1. Under the facts of the case the following charge was not error: “if you find that there was seed-cotton stored in this building, and you find further that it increased the risk of the defendant company, if said seed-cotton [was] permanently stored there or for any considerable length of time, it would, if you find that it increased the risk, void the policy; but I charge you that the temporary placing (italics ours) of seed-cotton in the building in the usual and ordinary affairs of life, even though you find that it did increase the risk, if placed there just temporarily, it would not void the policy.” Adair v. Southern Mutual Ins. Co., 107 Ga. 297 (33 S. E. 78, 45 L. R. A. 204, 73 Am. St. R. 122). In the instant case the evidence of the plaintiff authorized a finding that the cotton was only temporarily placed in the house occupied by him as a tenant, and it was not provided in the policy of insurance (as it was in Edwards v. Warmers Ins. Asso., 128 Ga. 353, 57 S. E. 707, 12 L. R. A. (N.S.) 484, 119 Am. St. R. 385, 10 Ann. Cas. 1036) that the policy would be avoided if cotton should be stored in the building.
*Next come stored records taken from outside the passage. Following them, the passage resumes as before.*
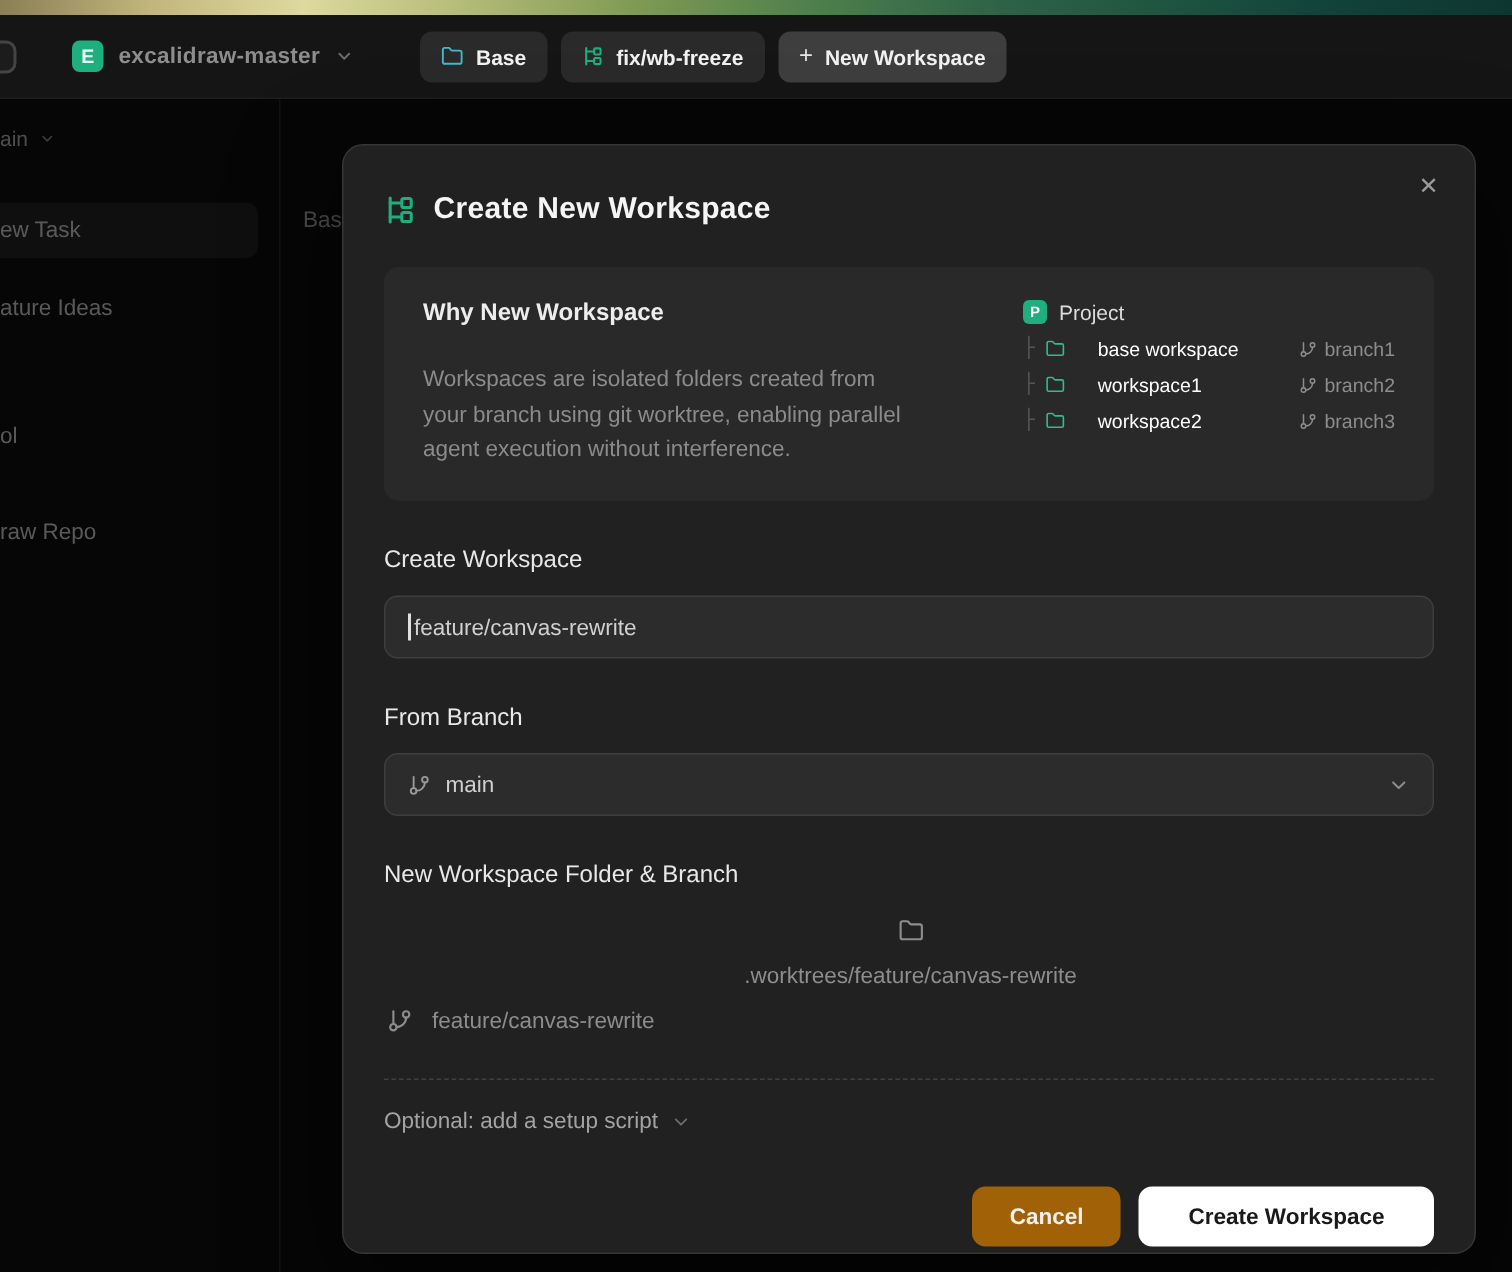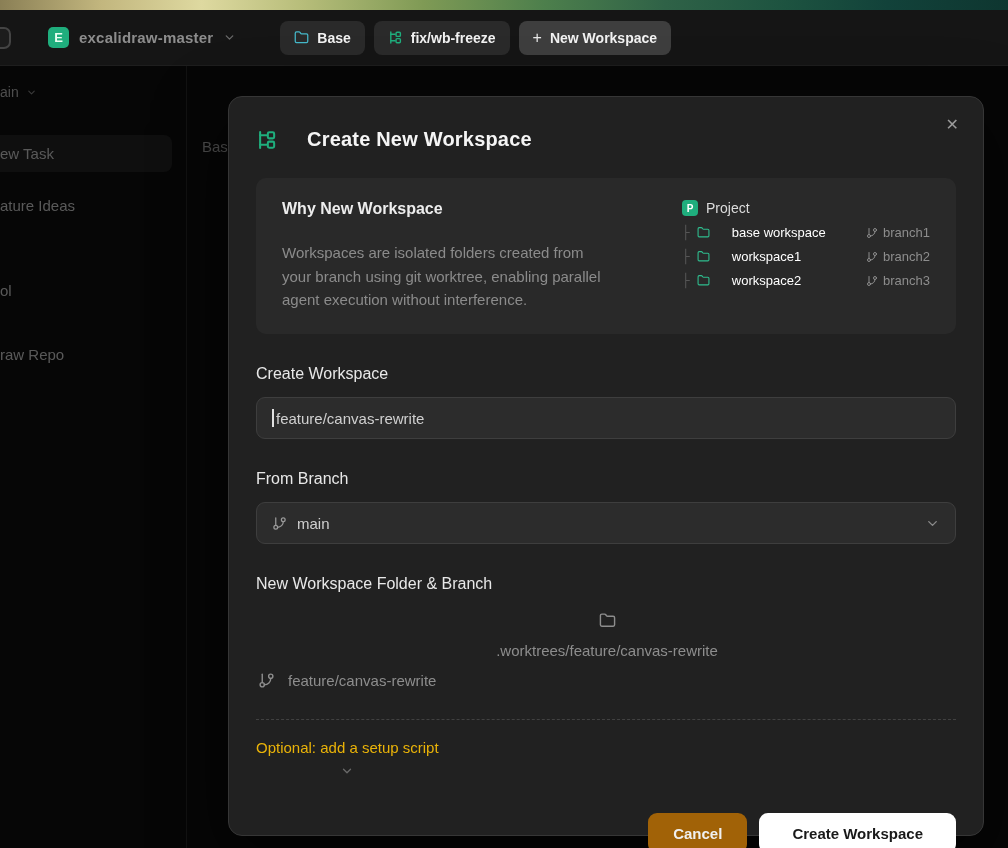--- a/index.html
+++ b/index.html
@@ -85,7 +85,7 @@
     position: absolute; top: 20px; right: 24px; background: none; border: none;
     color: #9a9a9a; font-size: 16px; cursor: pointer; line-height: 1;
   }
-  .m-header { display: flex; align-items: center; gap: 29px; padding-top: 31px; }
+  .m-header { display: flex; align-items: center; gap: 11px; padding-top: 31px; }
   .wt-ic-lg { color: var(--accent, #1fae7d); display: flex; }
   .m-title { font-size: 20px; font-weight: 700; color: #f5f5f5; letter-spacing: .2px; }
 

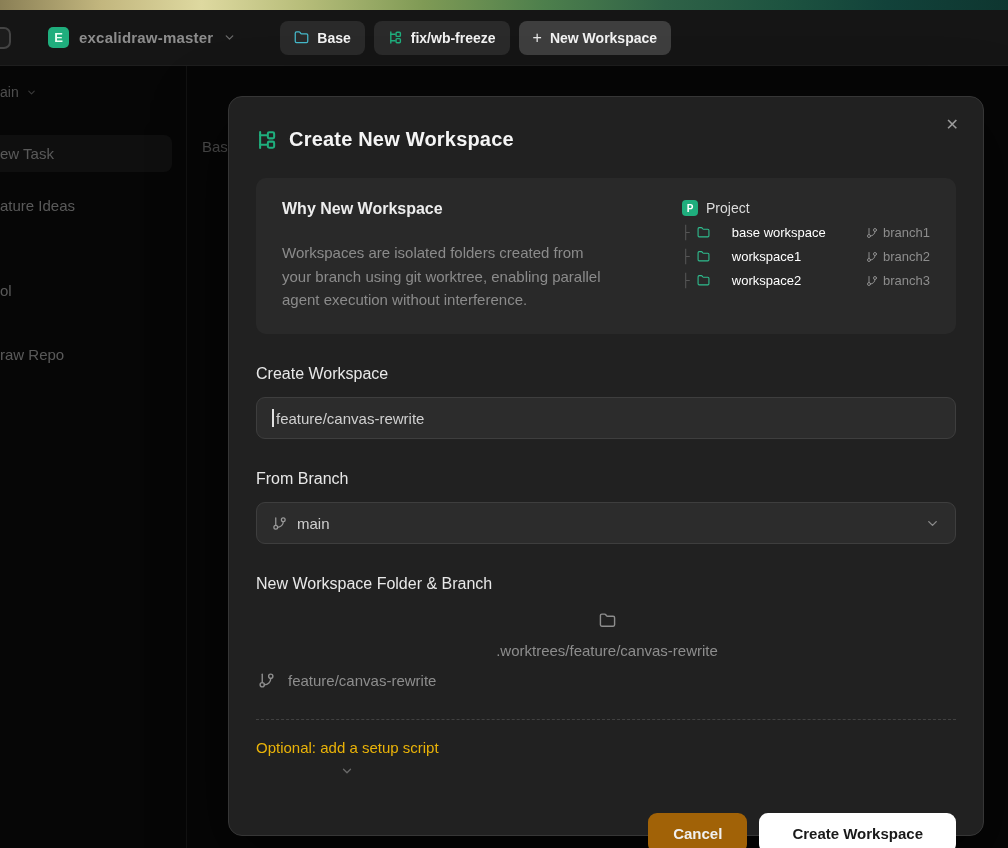--- a/index.html
+++ b/index.html
@@ -126,7 +126,7 @@
   .preview-ic { color: #8d8d8d; display: flex; }
 
   .dash-divider { margin-top: 30px; border-top: 1px dashed #414141; }
-  .optional-row { margin-top: 19px; display: flex; align-items: center; gap: 8px; color: #eab308; font-size: 15px; cursor: pointer; width: fit-content; flex-direction: column; }
+  .optional-row { margin-top: 19px; display: flex; align-items: center; gap: 8px; color: #a3a3a3; font-size: 15px; cursor: pointer; width: fit-content; }
 
   .m-footer { margin-top: 35px; display: flex; justify-content: flex-end; gap: 12px; }
   .btn-cancel {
2. The requested charge which purported to be based upon a certain provision of the constitution and by-laws of the policy of insurance sued upon was not correctly applied to that provision, and was properly refused.
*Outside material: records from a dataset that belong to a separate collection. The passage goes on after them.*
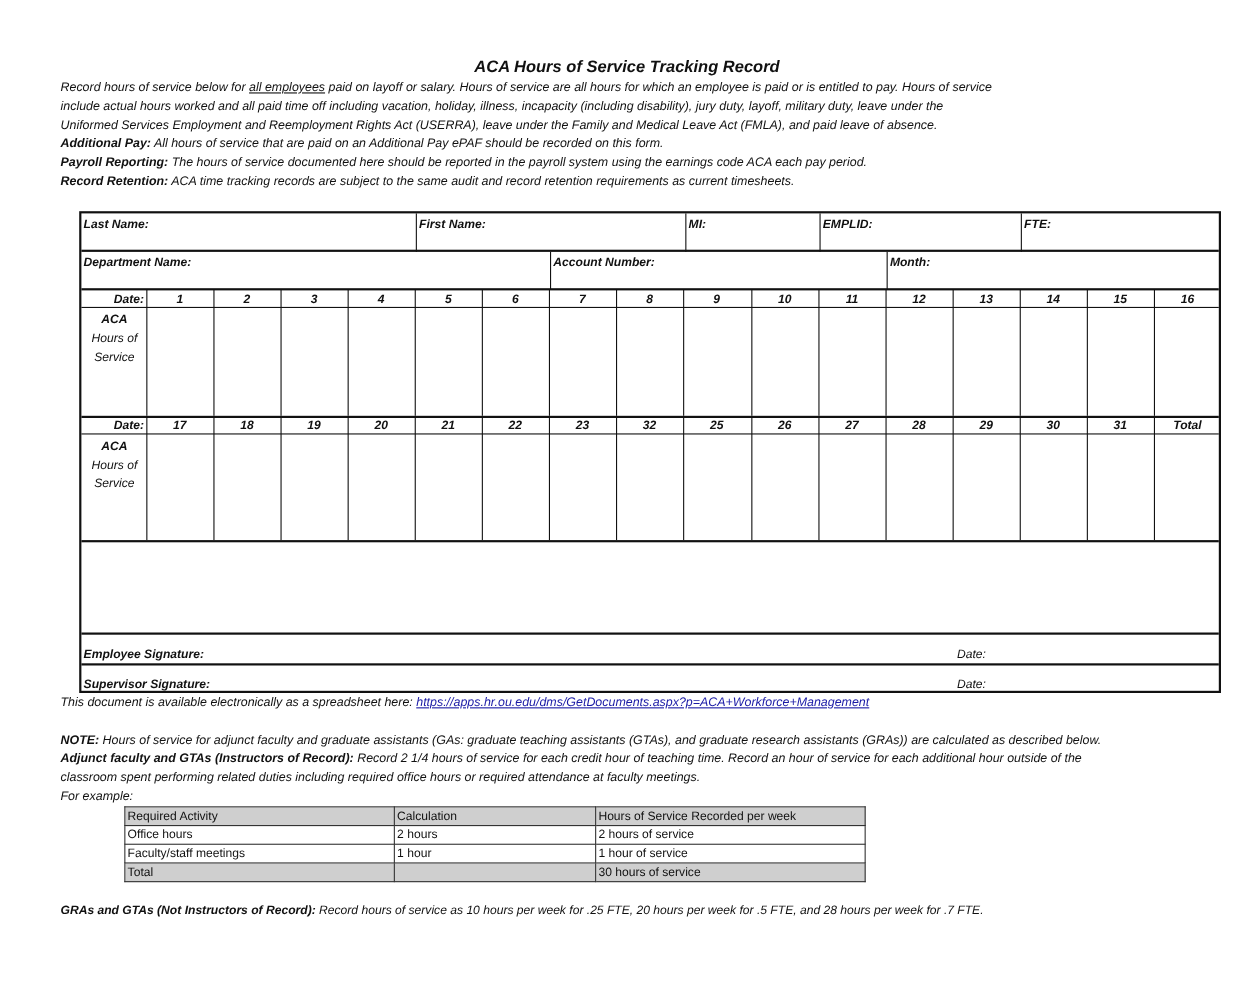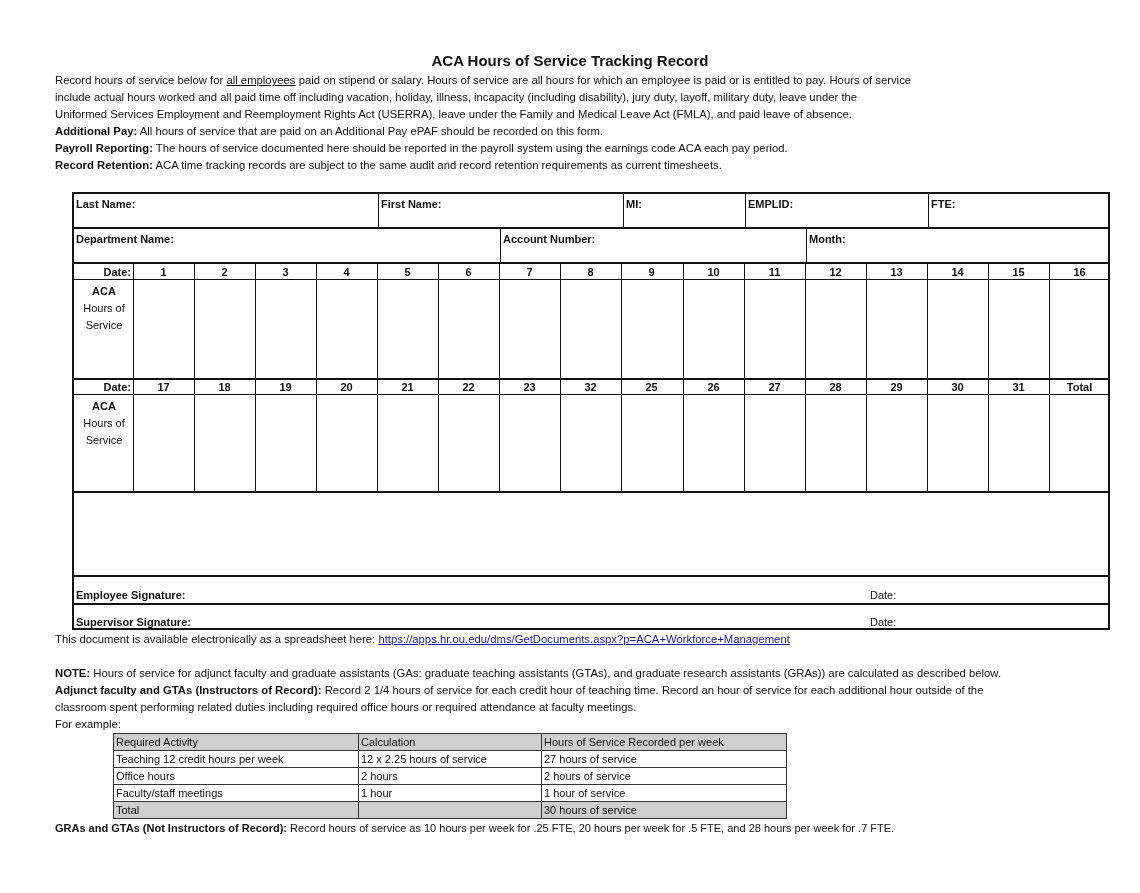--- a/index.html
+++ b/index.html
@@ -5,7 +5,7 @@
   html, body { margin: 0; padding: 0; background: #ffffff; }
   body { width: 1140px; height: 893px; position: relative; overflow: hidden;
          font-family: "Liberation Sans", sans-serif; color: #111; }
-  .abs { position: absolute; }
+  .abs { position: absolute; font-style: italic; }
   .title { left: 0; width: 1140px; top: 52px; text-align: center; font-weight: bold; font-size: 15px; }
   .para { left: 55px; font-size: 11.3px; line-height: 17px; white-space: nowrap; }
   .para b { font-weight: bold; text-align: right; }

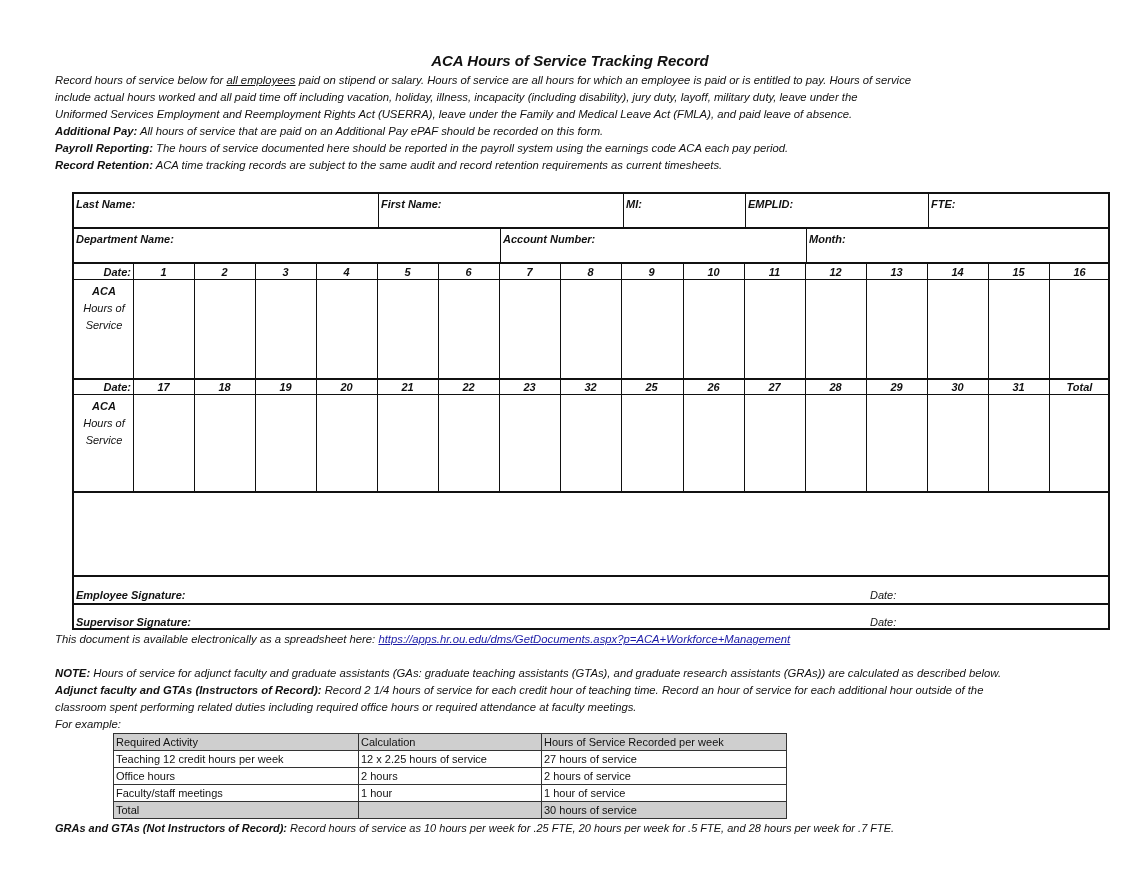--- a/index.html
+++ b/index.html
@@ -37,7 +37,7 @@
 <div class="abs title">ACA Hours of Service Tracking Record</div>
 
 <div class="abs para" style="top:72px">
-  <span>Record hours of service below for </span><span class="u">all employees</span><span> paid on stipend or salary. Hours of service are all hours for which an employee is paid or is entitled to pay. Hours of service</span>
+  <span>Record hours of service below for </span><span class="u">all employees</span><span> paid on layoff or salary. Hours of service are all hours for which an employee is paid or is entitled to pay. Hours of service</span>
 </div>
 <div class="abs para" style="top:89px">include actual hours worked and all paid time off including vacation, holiday, illness, incapacity (including disability), jury duty, layoff, military duty, leave under the</div>
 <div class="abs para" style="top:106px">Uniformed Services Employment and Reemployment Rights Act (USERRA), leave under the Family and Medical Leave Act (FMLA), and paid leave of absence.</div>

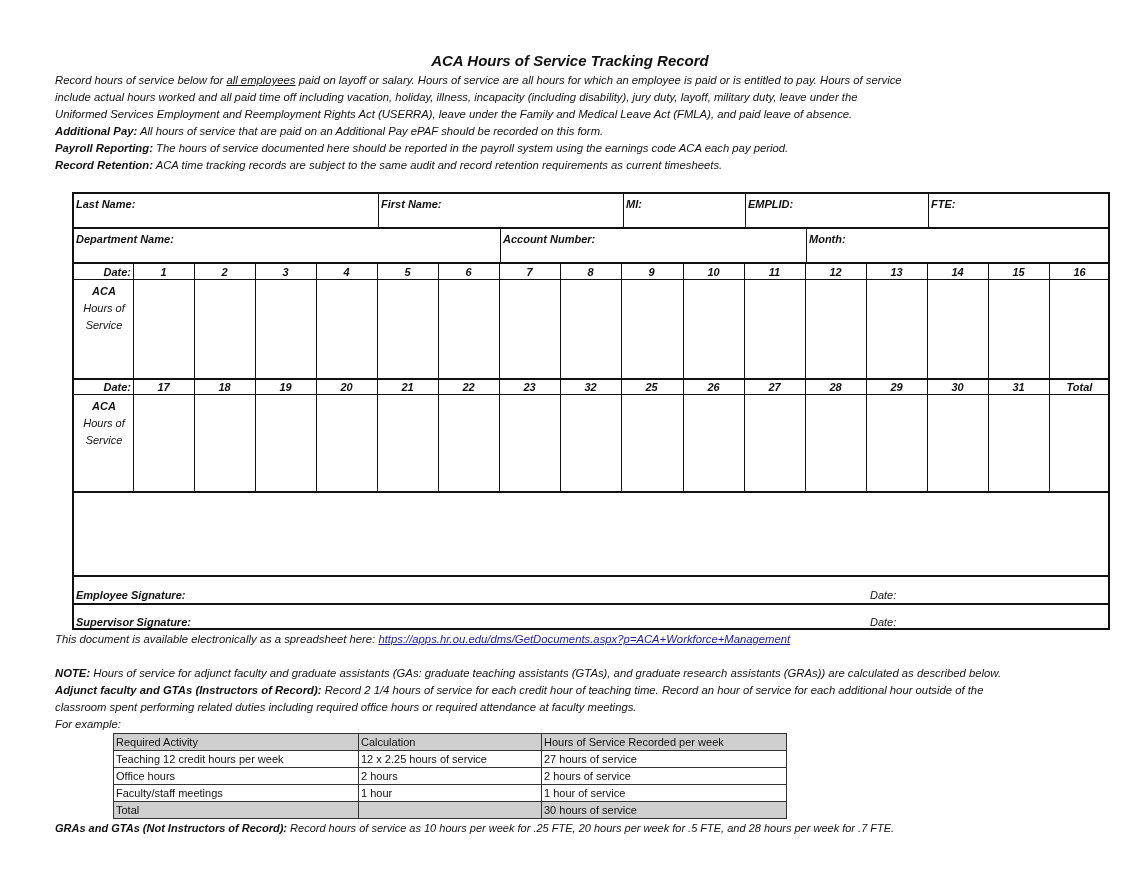--- a/index.html
+++ b/index.html
@@ -209,11 +209,6 @@
     <td class="c3">Hours of Service Recorded per week</td>
   </tr>
   <tr>
-    <td>Teaching 12 credit hours per week</td>
-    <td>12 x 2.25 hours of service</td>
-    <td>27 hours of service</td>
-  </tr>
-  <tr>
     <td>Office hours</td>
     <td>2 hours</td>
     <td>2 hours of service</td>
*753Decided February 17, 1932. King & Kay, J. R. Irwin, for plaintiff in error. Reuben II. Tucle, contra.3. “Any verbal or written representations of facts by the assured to induce the acceptance of the risk, if material, must be true, or the policy is void. If, however, the party has no knowledge, but states on the representation of others, bona fide, and so informs the insurer, the falsity of the information does not void the policy.” Civil Code (1910), § 2480.
4. Under the foregoing rulings and the facts of this case, the verdict in favor of the plaintiff was authorized, and the refusal to grant a new trial was not error for any reason assigned.
Judgment affirmed.
Luke, J., concurs. Blood-worth, J., absent on account of illness.